TASK OBJECTIVE » Go over the entries below line by line, copying each one that contains the word "depot".

SUPPLIED RECORDS »
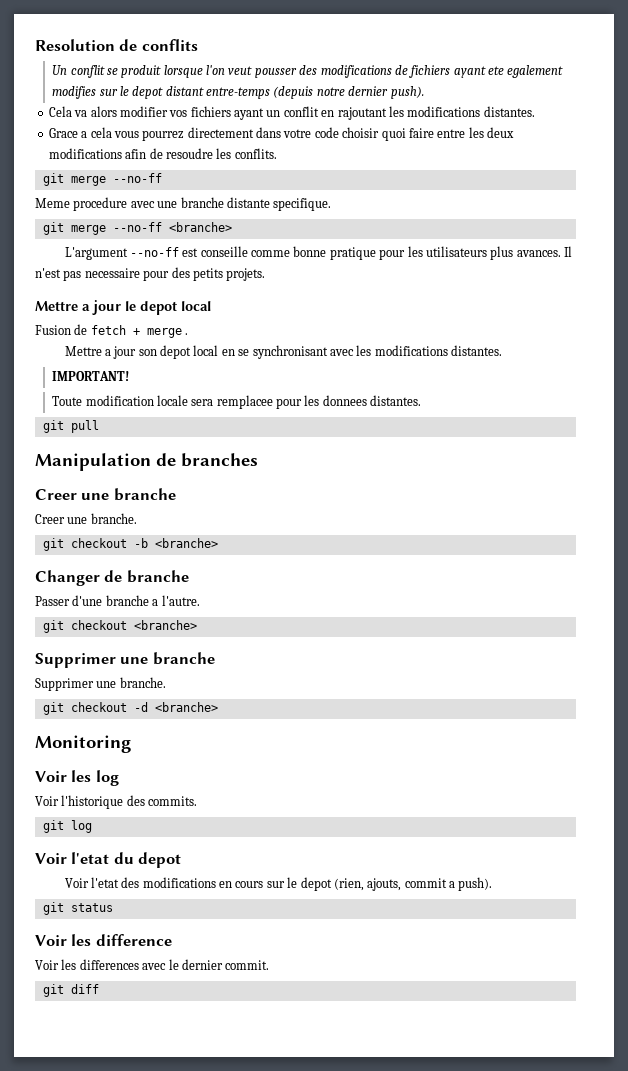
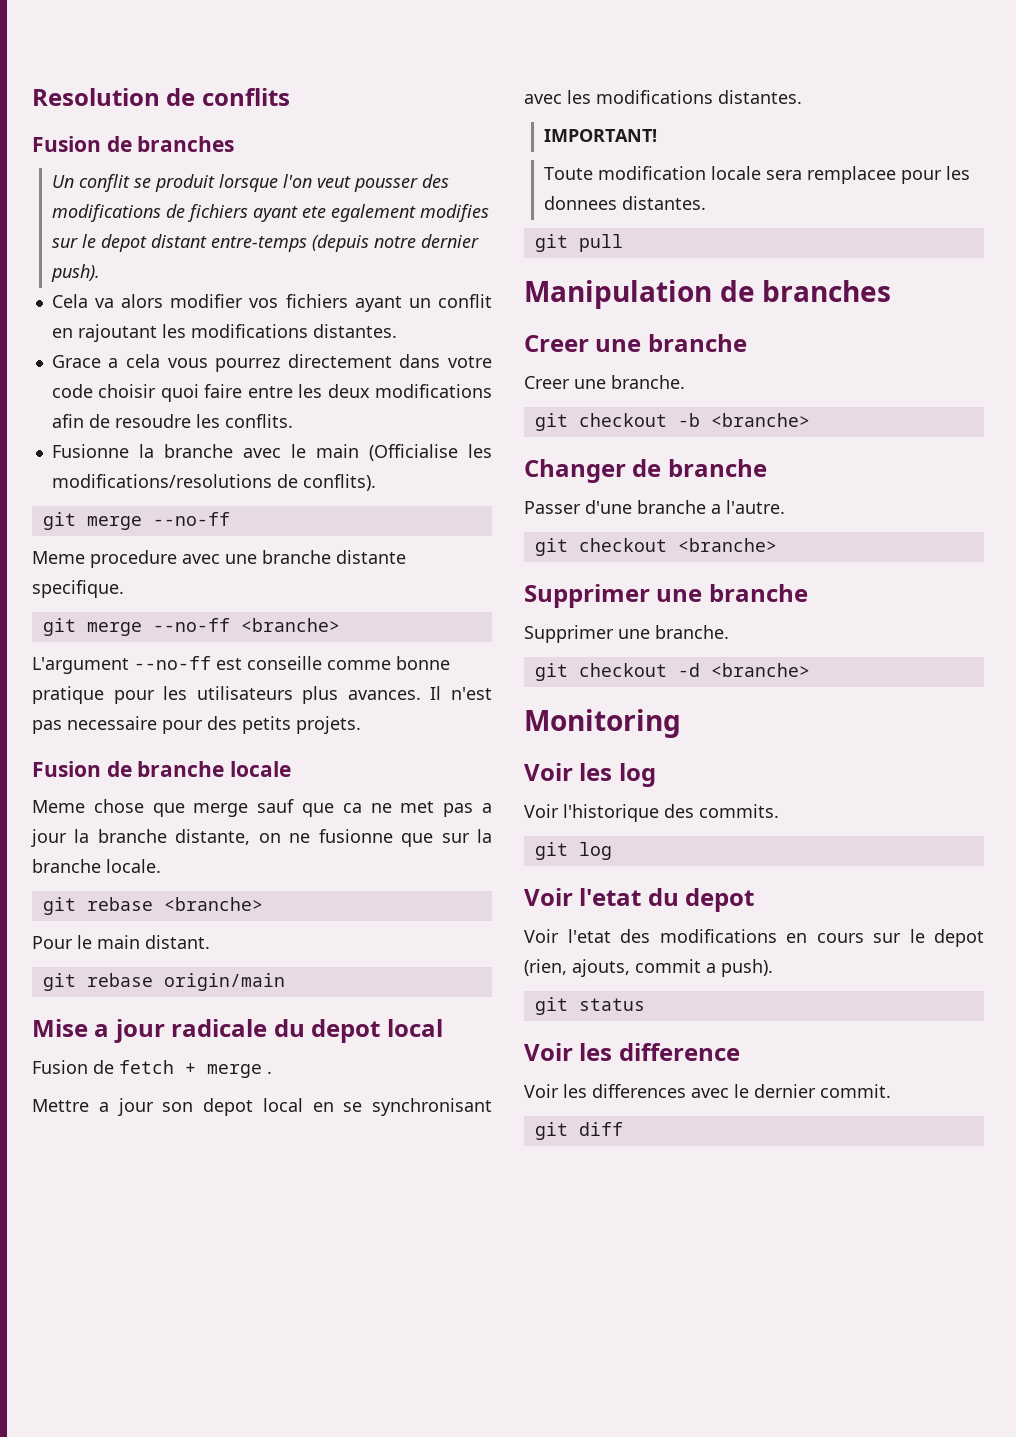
+ Fusion de branches
+ Fusionne la branche avec le main (Officialise les modifications/resolutions de conflits).
- Mettre a jour le depot local
+ Fusion de branche locale
+ Meme chose que merge sauf que ca ne met pas a jour la branche distante, on ne fusionne que sur la branche locale.
+ git rebase <branche>
+ Pour le main distant.
+ git rebase origin/main
+ Mise a jour radicale du depot local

WRITTEN ANSWER »
- Mettre a jour le depot local
+ Mise a jour radicale du depot local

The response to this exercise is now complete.